"""
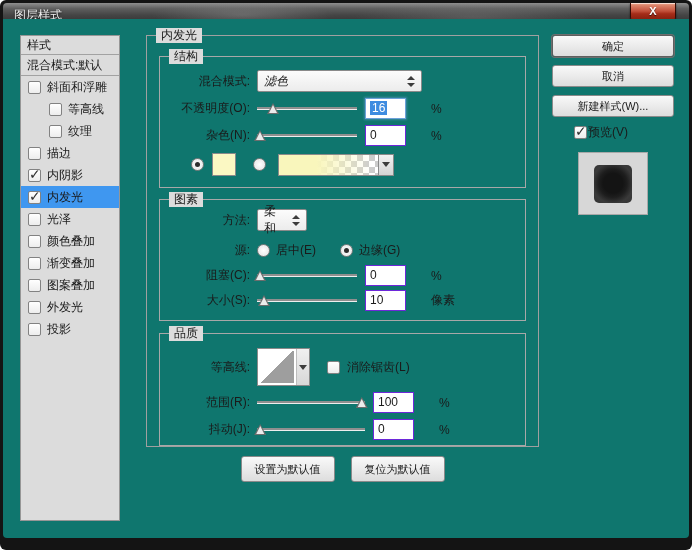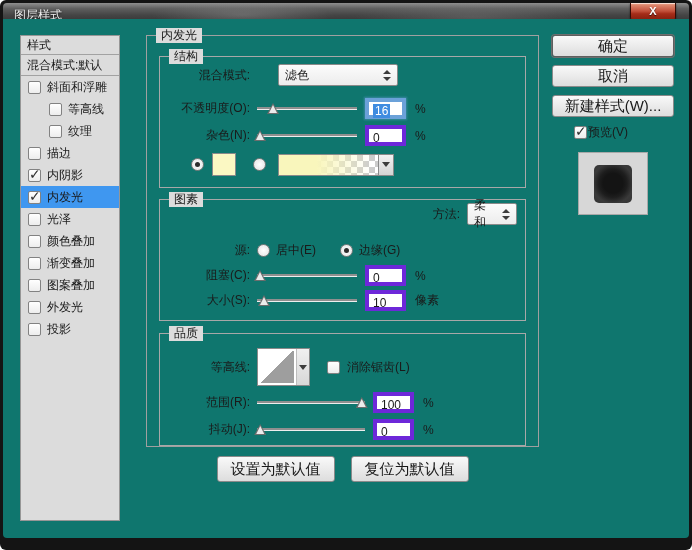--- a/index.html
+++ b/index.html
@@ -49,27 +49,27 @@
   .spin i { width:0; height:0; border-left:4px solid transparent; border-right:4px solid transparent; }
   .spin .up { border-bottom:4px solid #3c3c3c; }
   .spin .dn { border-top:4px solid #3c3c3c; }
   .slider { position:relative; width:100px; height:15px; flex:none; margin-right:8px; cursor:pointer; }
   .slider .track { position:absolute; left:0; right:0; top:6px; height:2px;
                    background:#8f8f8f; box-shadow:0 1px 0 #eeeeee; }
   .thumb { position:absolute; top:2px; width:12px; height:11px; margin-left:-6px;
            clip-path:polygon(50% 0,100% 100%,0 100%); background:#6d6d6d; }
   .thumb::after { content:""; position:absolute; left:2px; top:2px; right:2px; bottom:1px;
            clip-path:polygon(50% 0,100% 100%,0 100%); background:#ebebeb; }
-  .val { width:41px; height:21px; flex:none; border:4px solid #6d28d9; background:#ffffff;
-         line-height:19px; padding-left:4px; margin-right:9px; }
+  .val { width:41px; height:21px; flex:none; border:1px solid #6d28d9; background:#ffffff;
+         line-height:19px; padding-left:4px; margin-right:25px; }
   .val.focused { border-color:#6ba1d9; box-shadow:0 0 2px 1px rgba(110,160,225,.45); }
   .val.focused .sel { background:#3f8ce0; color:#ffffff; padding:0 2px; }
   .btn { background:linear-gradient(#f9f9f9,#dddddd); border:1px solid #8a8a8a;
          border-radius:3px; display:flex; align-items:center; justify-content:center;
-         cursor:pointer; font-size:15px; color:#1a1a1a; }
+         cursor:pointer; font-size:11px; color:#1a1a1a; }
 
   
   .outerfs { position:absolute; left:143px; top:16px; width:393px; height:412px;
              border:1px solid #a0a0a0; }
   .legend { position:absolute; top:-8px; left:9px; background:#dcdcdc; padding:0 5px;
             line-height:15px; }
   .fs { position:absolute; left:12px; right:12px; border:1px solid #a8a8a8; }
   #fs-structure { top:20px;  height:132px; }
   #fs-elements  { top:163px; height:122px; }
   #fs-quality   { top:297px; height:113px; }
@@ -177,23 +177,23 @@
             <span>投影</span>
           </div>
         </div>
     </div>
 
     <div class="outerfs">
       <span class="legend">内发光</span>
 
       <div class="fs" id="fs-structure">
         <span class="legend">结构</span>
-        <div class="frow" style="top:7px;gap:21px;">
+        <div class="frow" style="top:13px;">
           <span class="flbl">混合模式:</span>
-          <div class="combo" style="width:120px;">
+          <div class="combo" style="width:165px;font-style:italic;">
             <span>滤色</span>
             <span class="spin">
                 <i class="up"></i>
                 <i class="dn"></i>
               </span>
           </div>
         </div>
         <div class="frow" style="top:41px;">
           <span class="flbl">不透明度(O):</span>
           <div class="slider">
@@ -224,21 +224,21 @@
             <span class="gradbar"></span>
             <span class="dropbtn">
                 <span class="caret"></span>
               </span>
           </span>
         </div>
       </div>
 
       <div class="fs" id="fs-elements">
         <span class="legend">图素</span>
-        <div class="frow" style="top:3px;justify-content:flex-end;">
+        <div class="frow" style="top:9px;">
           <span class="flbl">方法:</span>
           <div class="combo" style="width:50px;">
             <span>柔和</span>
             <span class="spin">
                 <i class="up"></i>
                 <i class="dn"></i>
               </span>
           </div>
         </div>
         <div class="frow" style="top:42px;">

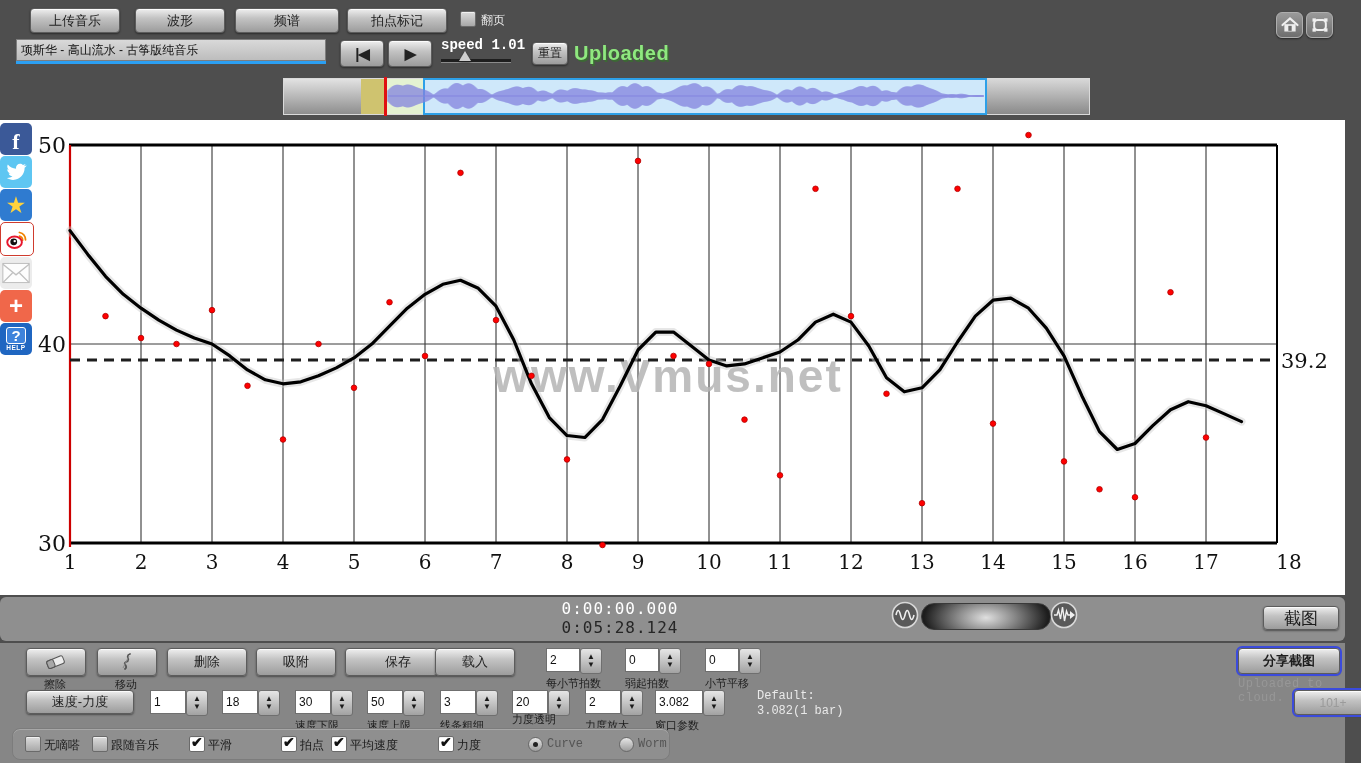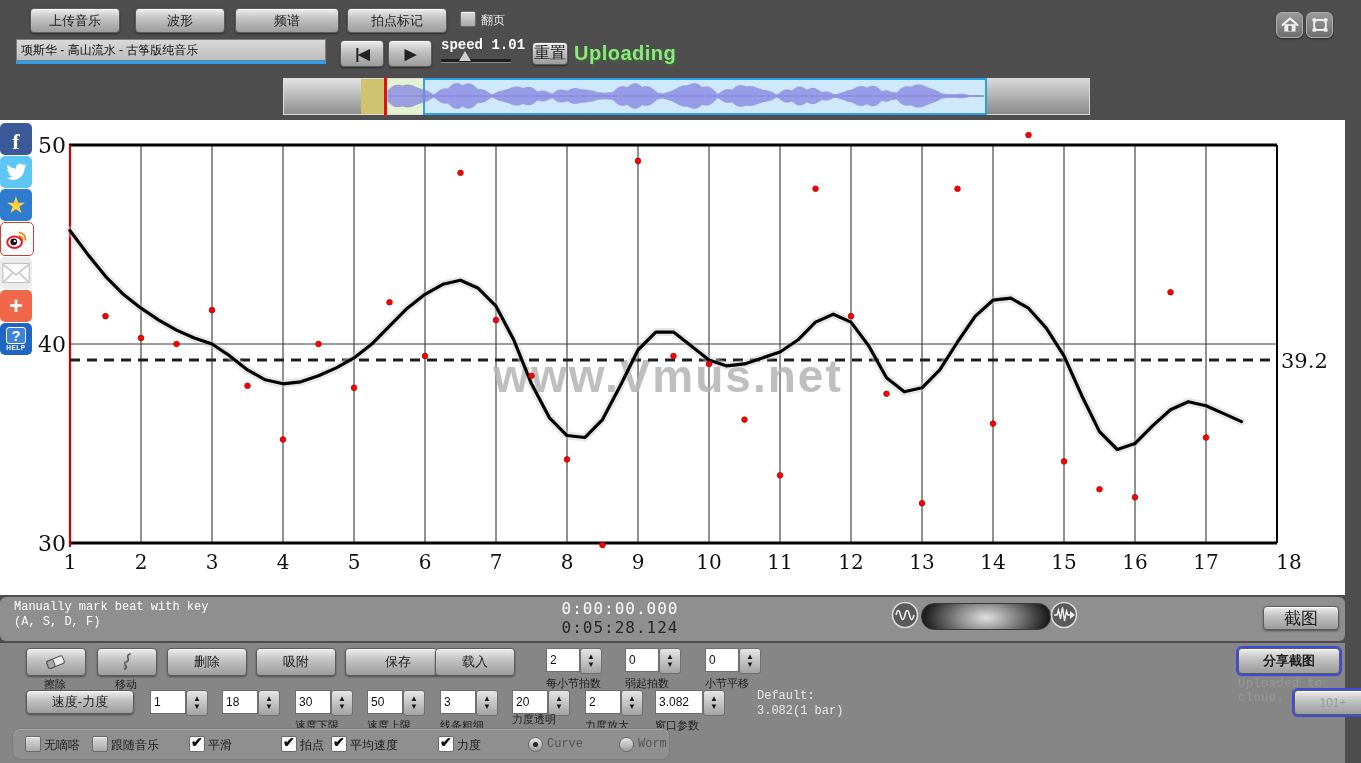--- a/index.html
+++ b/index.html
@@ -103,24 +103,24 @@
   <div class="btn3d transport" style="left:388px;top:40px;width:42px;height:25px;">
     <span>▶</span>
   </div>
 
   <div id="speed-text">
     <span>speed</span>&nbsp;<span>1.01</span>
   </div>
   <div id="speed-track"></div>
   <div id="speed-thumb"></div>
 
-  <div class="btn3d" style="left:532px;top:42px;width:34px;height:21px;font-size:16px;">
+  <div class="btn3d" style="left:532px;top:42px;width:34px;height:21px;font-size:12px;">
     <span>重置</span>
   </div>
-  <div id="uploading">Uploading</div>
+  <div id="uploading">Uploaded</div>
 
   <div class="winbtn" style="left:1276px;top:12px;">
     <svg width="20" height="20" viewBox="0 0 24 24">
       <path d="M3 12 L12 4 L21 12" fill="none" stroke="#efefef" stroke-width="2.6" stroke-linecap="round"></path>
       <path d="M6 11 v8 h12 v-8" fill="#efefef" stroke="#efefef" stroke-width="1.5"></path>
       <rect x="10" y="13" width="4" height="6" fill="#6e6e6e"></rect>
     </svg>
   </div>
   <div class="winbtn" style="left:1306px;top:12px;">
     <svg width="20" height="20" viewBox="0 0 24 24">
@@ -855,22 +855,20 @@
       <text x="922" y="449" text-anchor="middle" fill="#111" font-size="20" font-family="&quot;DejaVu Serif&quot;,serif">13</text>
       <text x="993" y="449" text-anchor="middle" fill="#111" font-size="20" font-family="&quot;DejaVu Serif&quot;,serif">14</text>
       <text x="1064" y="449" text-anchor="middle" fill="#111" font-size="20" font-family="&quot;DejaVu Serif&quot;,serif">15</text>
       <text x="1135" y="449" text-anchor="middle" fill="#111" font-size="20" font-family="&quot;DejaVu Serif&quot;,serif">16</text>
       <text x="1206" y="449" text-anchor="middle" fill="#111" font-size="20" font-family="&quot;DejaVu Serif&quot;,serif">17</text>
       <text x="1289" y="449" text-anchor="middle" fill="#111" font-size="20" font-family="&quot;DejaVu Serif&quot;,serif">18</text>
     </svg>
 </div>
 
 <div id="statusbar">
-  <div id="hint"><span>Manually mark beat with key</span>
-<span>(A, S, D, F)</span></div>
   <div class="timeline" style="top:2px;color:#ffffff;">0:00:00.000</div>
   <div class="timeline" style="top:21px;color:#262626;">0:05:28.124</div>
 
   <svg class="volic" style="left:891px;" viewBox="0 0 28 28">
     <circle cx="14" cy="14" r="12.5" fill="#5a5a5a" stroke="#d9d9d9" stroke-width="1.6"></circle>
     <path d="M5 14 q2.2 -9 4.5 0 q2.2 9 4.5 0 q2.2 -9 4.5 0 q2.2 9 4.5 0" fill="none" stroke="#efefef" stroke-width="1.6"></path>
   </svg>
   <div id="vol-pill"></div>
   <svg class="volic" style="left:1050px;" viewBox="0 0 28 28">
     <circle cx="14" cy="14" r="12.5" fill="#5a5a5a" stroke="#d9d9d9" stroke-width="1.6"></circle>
"""
_YOUR TASK_. Your task is to retype the records above in full and exactly, omitting the pictures.

_TASK RESPONSE_.
--- a/index.html
+++ b/index.html
@@ -49,27 +49,27 @@
   .spin i { width:0; height:0; border-left:4px solid transparent; border-right:4px solid transparent; }
   .spin .up { border-bottom:4px solid #3c3c3c; }
   .spin .dn { border-top:4px solid #3c3c3c; }
   .slider { position:relative; width:100px; height:15px; flex:none; margin-right:8px; cursor:pointer; }
   .slider .track { position:absolute; left:0; right:0; top:6px; height:2px;
                    background:#8f8f8f; box-shadow:0 1px 0 #eeeeee; }
   .thumb { position:absolute; top:2px; width:12px; height:11px; margin-left:-6px;
            clip-path:polygon(50% 0,100% 100%,0 100%); background:#6d6d6d; }
   .thumb::after { content:""; position:absolute; left:2px; top:2px; right:2px; bottom:1px;
            clip-path:polygon(50% 0,100% 100%,0 100%); background:#ebebeb; }
-  .val { width:41px; height:21px; flex:none; border:4px solid #6d28d9; background:#ffffff;
-         line-height:19px; padding-left:4px; margin-right:9px; }
+  .val { width:41px; height:21px; flex:none; border:1px solid #6d28d9; background:#ffffff;
+         line-height:19px; padding-left:4px; margin-right:25px; }
   .val.focused { border-color:#6ba1d9; box-shadow:0 0 2px 1px rgba(110,160,225,.45); }
   .val.focused .sel { background:#3f8ce0; color:#ffffff; padding:0 2px; }
   .btn { background:linear-gradient(#f9f9f9,#dddddd); border:1px solid #8a8a8a;
          border-radius:3px; display:flex; align-items:center; justify-content:center;
-         cursor:pointer; font-size:15px; color:#1a1a1a; }
+         cursor:pointer; font-size:11px; color:#1a1a1a; }
 
   
   .outerfs { position:absolute; left:143px; top:16px; width:393px; height:412px;
              border:1px solid #a0a0a0; }
   .legend { position:absolute; top:-8px; left:9px; background:#dcdcdc; padding:0 5px;
             line-height:15px; }
   .fs { position:absolute; left:12px; right:12px; border:1px solid #a8a8a8; }
   #fs-structure { top:20px;  height:132px; }
   #fs-elements  { top:163px; height:122px; }
   #fs-quality   { top:297px; height:113px; }
@@ -177,23 +177,23 @@
             <span>投影</span>
           </div>
         </div>
     </div>
 
     <div class="outerfs">
       <span class="legend">内发光</span>
 
       <div class="fs" id="fs-structure">
         <span class="legend">结构</span>
-        <div class="frow" style="top:7px;gap:21px;">
+        <div class="frow" style="top:13px;">
           <span class="flbl">混合模式:</span>
-          <div class="combo" style="width:120px;">
+          <div class="combo" style="width:165px;font-style:italic;">
             <span>滤色</span>
             <span class="spin">
                 <i class="up"></i>
                 <i class="dn"></i>
               </span>
           </div>
         </div>
         <div class="frow" style="top:41px;">
           <span class="flbl">不透明度(O):</span>
           <div class="slider">
@@ -224,21 +224,21 @@
             <span class="gradbar"></span>
             <span class="dropbtn">
                 <span class="caret"></span>
               </span>
           </span>
         </div>
       </div>
 
       <div class="fs" id="fs-elements">
         <span class="legend">图素</span>
-        <div class="frow" style="top:3px;justify-content:flex-end;">
+        <div class="frow" style="top:9px;">
           <span class="flbl">方法:</span>
           <div class="combo" style="width:50px;">
             <span>柔和</span>
             <span class="spin">
                 <i class="up"></i>
                 <i class="dn"></i>
               </span>
           </div>
         </div>
         <div class="frow" style="top:42px;">

--- a/index.html
+++ b/index.html
@@ -103,24 +103,24 @@
   <div class="btn3d transport" style="left:388px;top:40px;width:42px;height:25px;">
     <span>▶</span>
   </div>
 
   <div id="speed-text">
     <span>speed</span>&nbsp;<span>1.01</span>
   </div>
   <div id="speed-track"></div>
   <div id="speed-thumb"></div>
 
-  <div class="btn3d" style="left:532px;top:42px;width:34px;height:21px;font-size:16px;">
+  <div class="btn3d" style="left:532px;top:42px;width:34px;height:21px;font-size:12px;">
     <span>重置</span>
   </div>
-  <div id="uploading">Uploading</div>
+  <div id="uploading">Uploaded</div>
 
   <div class="winbtn" style="left:1276px;top:12px;">
     <svg width="20" height="20" viewBox="0 0 24 24">
       <path d="M3 12 L12 4 L21 12" fill="none" stroke="#efefef" stroke-width="2.6" stroke-linecap="round"></path>
       <path d="M6 11 v8 h12 v-8" fill="#efefef" stroke="#efefef" stroke-width="1.5"></path>
       <rect x="10" y="13" width="4" height="6" fill="#6e6e6e"></rect>
     </svg>
   </div>
   <div class="winbtn" style="left:1306px;top:12px;">
     <svg width="20" height="20" viewBox="0 0 24 24">
@@ -855,22 +855,20 @@
       <text x="922" y="449" text-anchor="middle" fill="#111" font-size="20" font-family="&quot;DejaVu Serif&quot;,serif">13</text>
       <text x="993" y="449" text-anchor="middle" fill="#111" font-size="20" font-family="&quot;DejaVu Serif&quot;,serif">14</text>
       <text x="1064" y="449" text-anchor="middle" fill="#111" font-size="20" font-family="&quot;DejaVu Serif&quot;,serif">15</text>
       <text x="1135" y="449" text-anchor="middle" fill="#111" font-size="20" font-family="&quot;DejaVu Serif&quot;,serif">16</text>
       <text x="1206" y="449" text-anchor="middle" fill="#111" font-size="20" font-family="&quot;DejaVu Serif&quot;,serif">17</text>
       <text x="1289" y="449" text-anchor="middle" fill="#111" font-size="20" font-family="&quot;DejaVu Serif&quot;,serif">18</text>
     </svg>
 </div>
 
 <div id="statusbar">
-  <div id="hint"><span>Manually mark beat with key</span>
-<span>(A, S, D, F)</span></div>
   <div class="timeline" style="top:2px;color:#ffffff;">0:00:00.000</div>
   <div class="timeline" style="top:21px;color:#262626;">0:05:28.124</div>
 
   <svg class="volic" style="left:891px;" viewBox="0 0 28 28">
     <circle cx="14" cy="14" r="12.5" fill="#5a5a5a" stroke="#d9d9d9" stroke-width="1.6"></circle>
     <path d="M5 14 q2.2 -9 4.5 0 q2.2 9 4.5 0 q2.2 -9 4.5 0 q2.2 9 4.5 0" fill="none" stroke="#efefef" stroke-width="1.6"></path>
   </svg>
   <div id="vol-pill"></div>
   <svg class="volic" style="left:1050px;" viewBox="0 0 28 28">
     <circle cx="14" cy="14" r="12.5" fill="#5a5a5a" stroke="#d9d9d9" stroke-width="1.6"></circle>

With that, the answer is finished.